- BRIEF
Copy, from the entries below, each line where the word "遂转移到github" can be found.

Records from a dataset
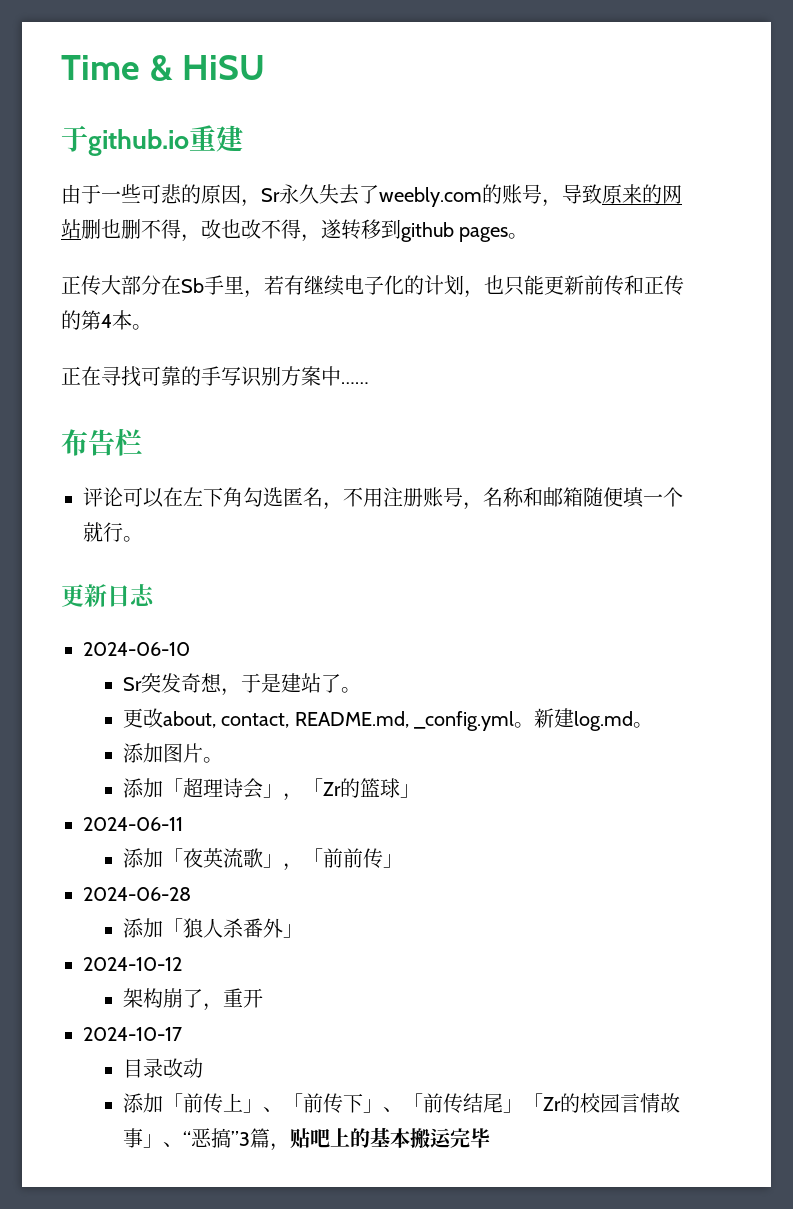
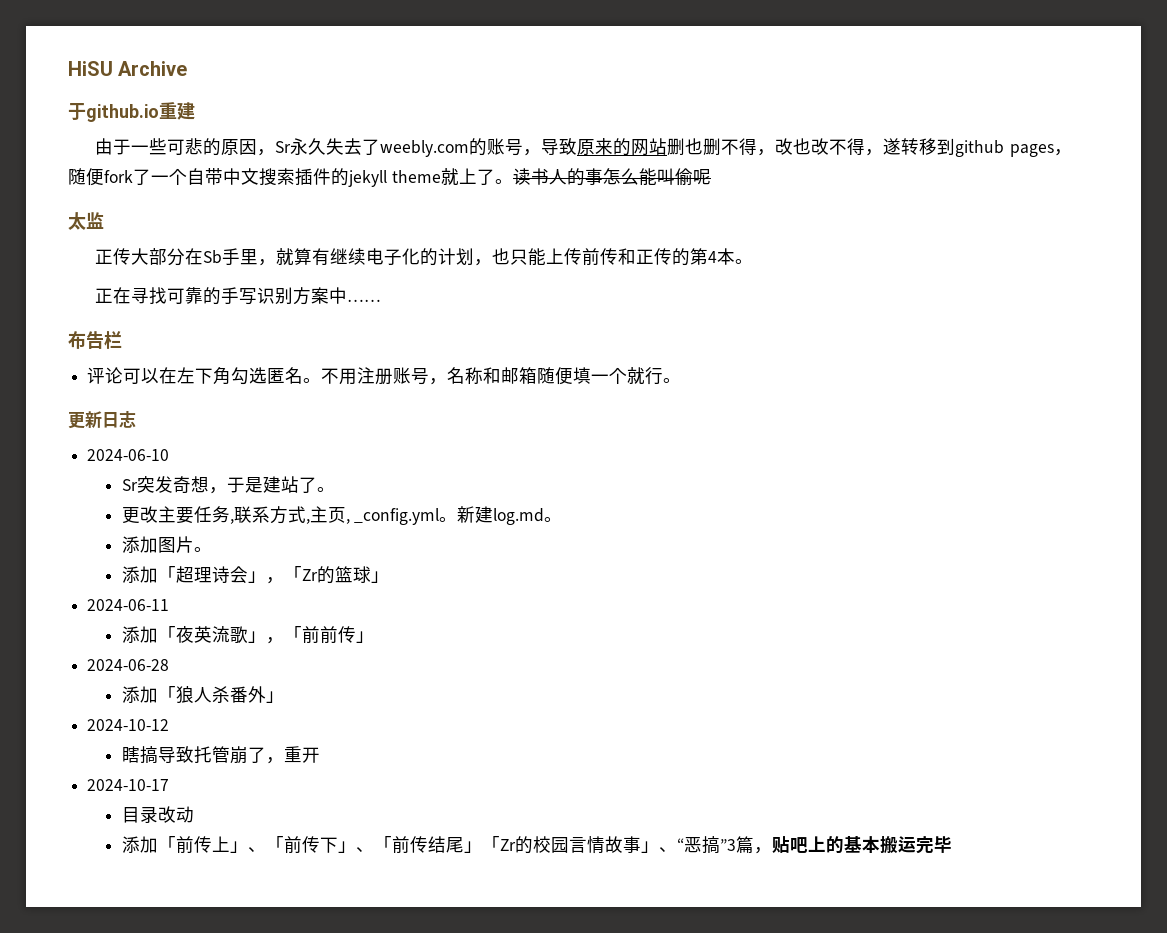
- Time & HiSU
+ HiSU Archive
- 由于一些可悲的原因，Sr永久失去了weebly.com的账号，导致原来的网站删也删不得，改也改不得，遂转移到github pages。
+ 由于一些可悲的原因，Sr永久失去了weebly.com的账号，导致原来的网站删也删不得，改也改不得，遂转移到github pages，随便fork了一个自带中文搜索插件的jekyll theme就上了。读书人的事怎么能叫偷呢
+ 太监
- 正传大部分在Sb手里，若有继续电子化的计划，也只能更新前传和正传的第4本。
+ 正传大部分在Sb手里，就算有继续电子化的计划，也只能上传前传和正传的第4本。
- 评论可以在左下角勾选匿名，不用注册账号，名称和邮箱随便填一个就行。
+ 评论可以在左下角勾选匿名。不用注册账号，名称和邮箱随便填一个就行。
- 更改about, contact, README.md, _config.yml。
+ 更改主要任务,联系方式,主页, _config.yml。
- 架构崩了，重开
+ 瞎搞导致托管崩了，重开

---

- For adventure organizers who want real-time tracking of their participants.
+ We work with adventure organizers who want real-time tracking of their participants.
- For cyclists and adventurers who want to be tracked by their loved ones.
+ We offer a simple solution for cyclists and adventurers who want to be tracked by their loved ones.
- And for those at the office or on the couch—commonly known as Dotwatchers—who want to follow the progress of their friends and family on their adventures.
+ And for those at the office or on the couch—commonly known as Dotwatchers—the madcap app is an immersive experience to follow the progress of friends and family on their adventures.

- EXERCISE SOLUTION
- 由于一些可悲的原因，Sr永久失去了weebly.com的账号，导致原来的网站删也删不得，改也改不得，遂转移到github pages。
+ 由于一些可悲的原因，Sr永久失去了weebly.com的账号，导致原来的网站删也删不得，改也改不得，遂转移到github pages，随便fork了一个自带中文搜索插件的jekyll theme就上了。读书人的事怎么能叫偷呢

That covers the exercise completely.